* [WHAT IS BEING ASKED]: Give back each entry unchanged, minus pictures.

RECORDS: Begin

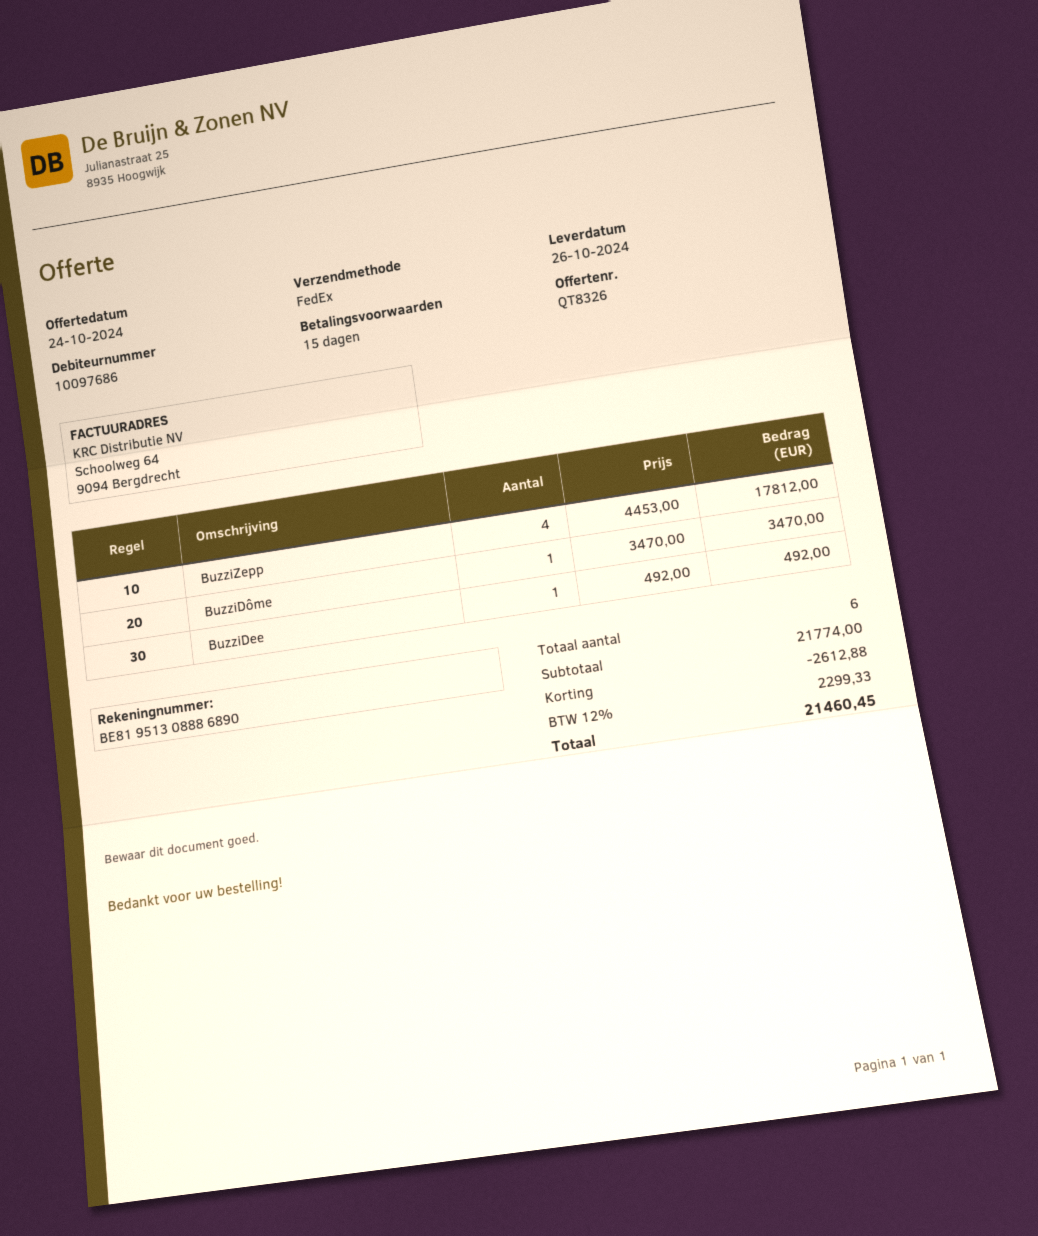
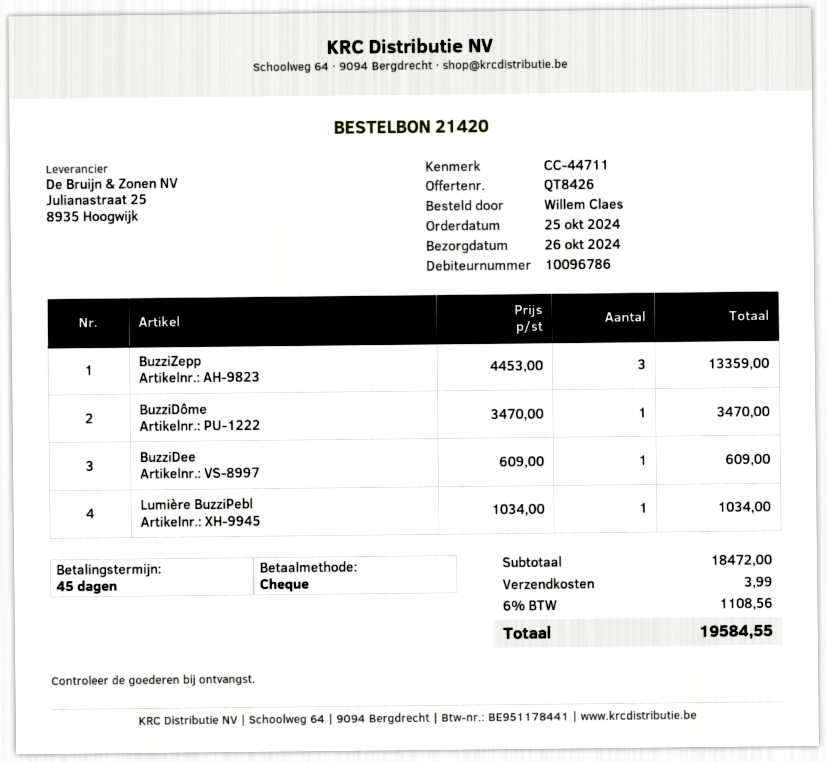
quote number: QT8326 -> QT8426
payment terms: 15 days -> 45 days
customer number: 10097686 -> 10096786
BuzziZepp: 4 x 4453.00 = 17812.00 -> 3 x 4453.00 = 13359.00
BuzziDee: 1 x 492.00 = 492.00 -> 1 x 609.00 = 609.00
Lumière BuzziPebl: none -> 1 x 1034.00 = 1034.00
subtotal: 21774.00 -> 18472.00
discount: 2612.88 -> none
shipping: none -> 3.99
tax: 12% = 2299.33 -> 6% = 1108.56
total: 21460.45 -> 19584.55

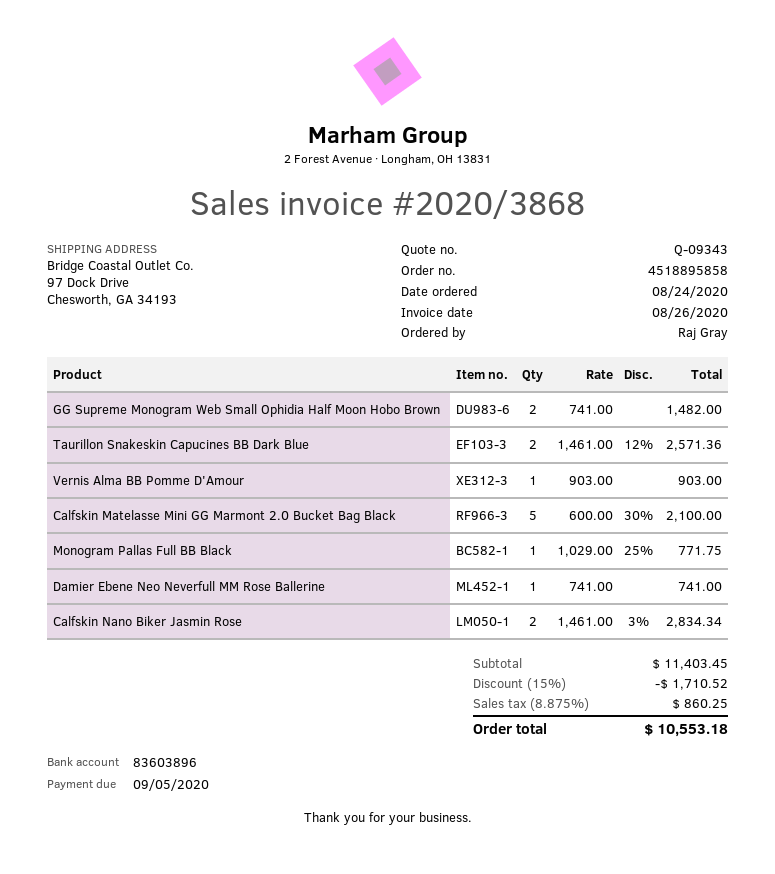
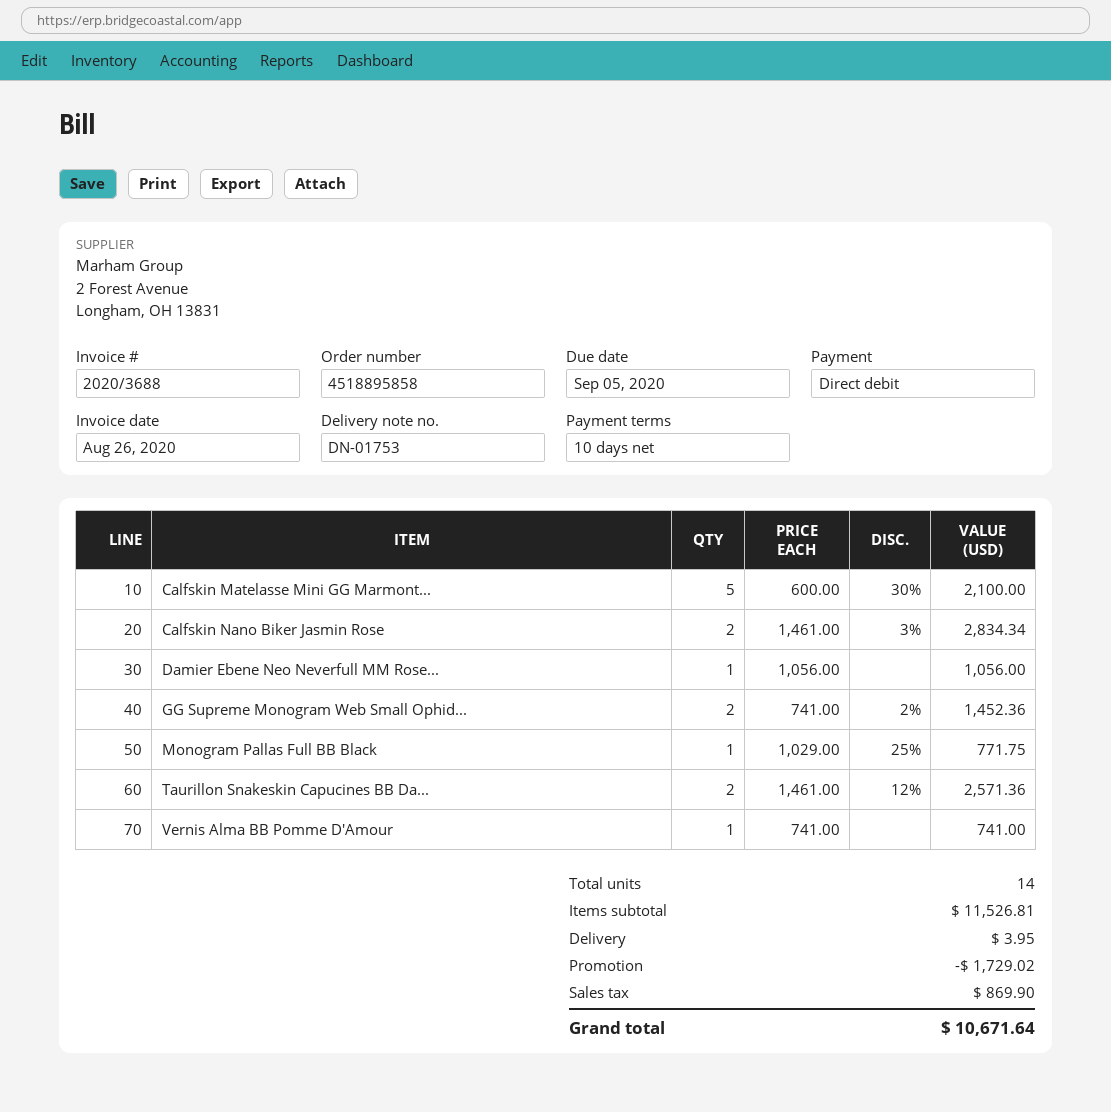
invoice number: 2020/3868 -> 2020/3688
GG Supreme Monogram Web Small Ophidia Half Moon Hobo Brown: 2 x 741.00 = 1482.00 -> 2 x 741.00 - 2% = 1452.36
Vernis Alma BB Pomme D'Amour: 1 x 903.00 = 903.00 -> 1 x 741.00 = 741.00
Damier Ebene Neo Neverfull MM Rose Ballerine: 1 x 741.00 = 741.00 -> 1 x 1056.00 = 1056.00
subtotal: 11403.45 -> 11526.81
discount: 1710.52 -> 1729.02
shipping: none -> 3.95
tax: 860.25 -> 869.90
total: 10553.18 -> 10671.64

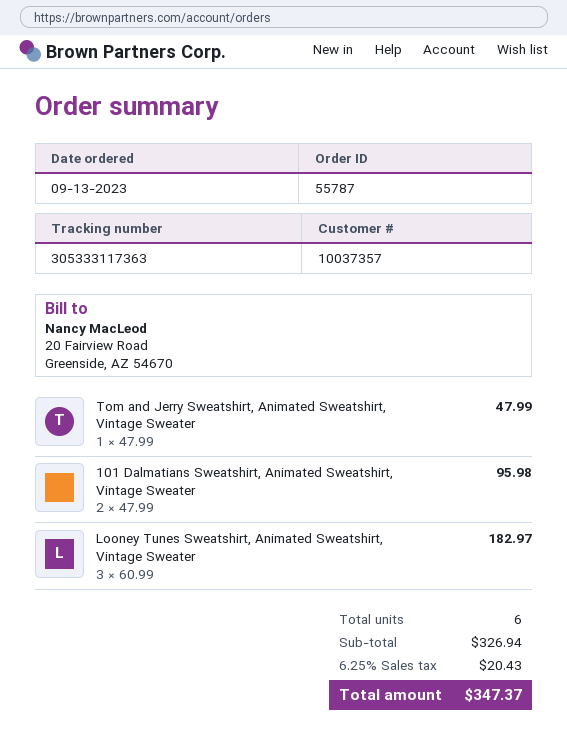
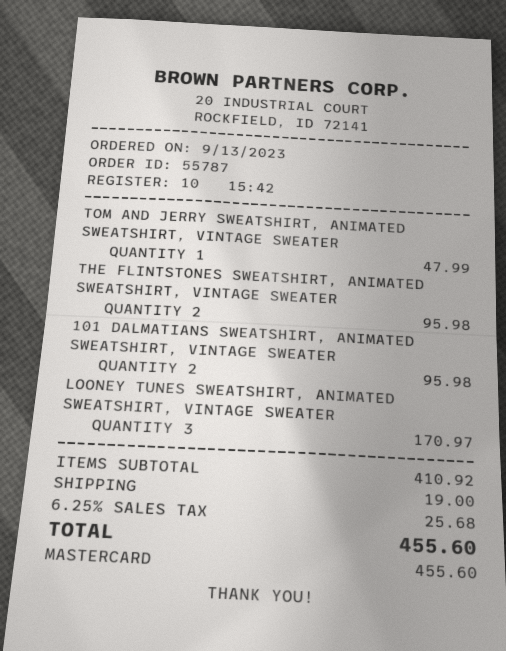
Looney Tunes Sweatshirt, Animated Sweatshirt, Vintage Sweater: 3 for 182.97 -> 3 for 170.97
THE FLINTSTONES SWEATSHIRT, ANIMATED SWEATSHIRT, VINTAGE SWEATER: none -> 2 for 95.98
subtotal: 326.94 -> 410.92
shipping: none -> 19.00
tax: 6.25% = 20.43 -> 6.25% = 25.68
total: 347.37 -> 455.60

RECORDS: End

* [SOLUTION TO THIS PROBLEM]:
quote number: QT8326 -> QT8426
payment terms: 15 days -> 45 days
customer number: 10097686 -> 10096786
BuzziZepp: 4 x 4453.00 = 17812.00 -> 3 x 4453.00 = 13359.00
BuzziDee: 1 x 492.00 = 492.00 -> 1 x 609.00 = 609.00
Lumière BuzziPebl: none -> 1 x 1034.00 = 1034.00
subtotal: 21774.00 -> 18472.00
discount: 2612.88 -> none
shipping: none -> 3.99
tax: 12% = 2299.33 -> 6% = 1108.56
total: 21460.45 -> 19584.55

invoice number: 2020/3868 -> 2020/3688
GG Supreme Monogram Web Small Ophidia Half Moon Hobo Brown: 2 x 741.00 = 1482.00 -> 2 x 741.00 - 2% = 1452.36
Vernis Alma BB Pomme D'Amour: 1 x 903.00 = 903.00 -> 1 x 741.00 = 741.00
Damier Ebene Neo Neverfull MM Rose Ballerine: 1 x 741.00 = 741.00 -> 1 x 1056.00 = 1056.00
subtotal: 11403.45 -> 11526.81
discount: 1710.52 -> 1729.02
shipping: none -> 3.95
tax: 860.25 -> 869.90
total: 10553.18 -> 10671.64

Looney Tunes Sweatshirt, Animated Sweatshirt, Vintage Sweater: 3 for 182.97 -> 3 for 170.97
THE FLINTSTONES SWEATSHIRT, ANIMATED SWEATSHIRT, VINTAGE SWEATER: none -> 2 for 95.98
subtotal: 326.94 -> 410.92
shipping: none -> 19.00
tax: 6.25% = 20.43 -> 6.25% = 25.68
total: 347.37 -> 455.60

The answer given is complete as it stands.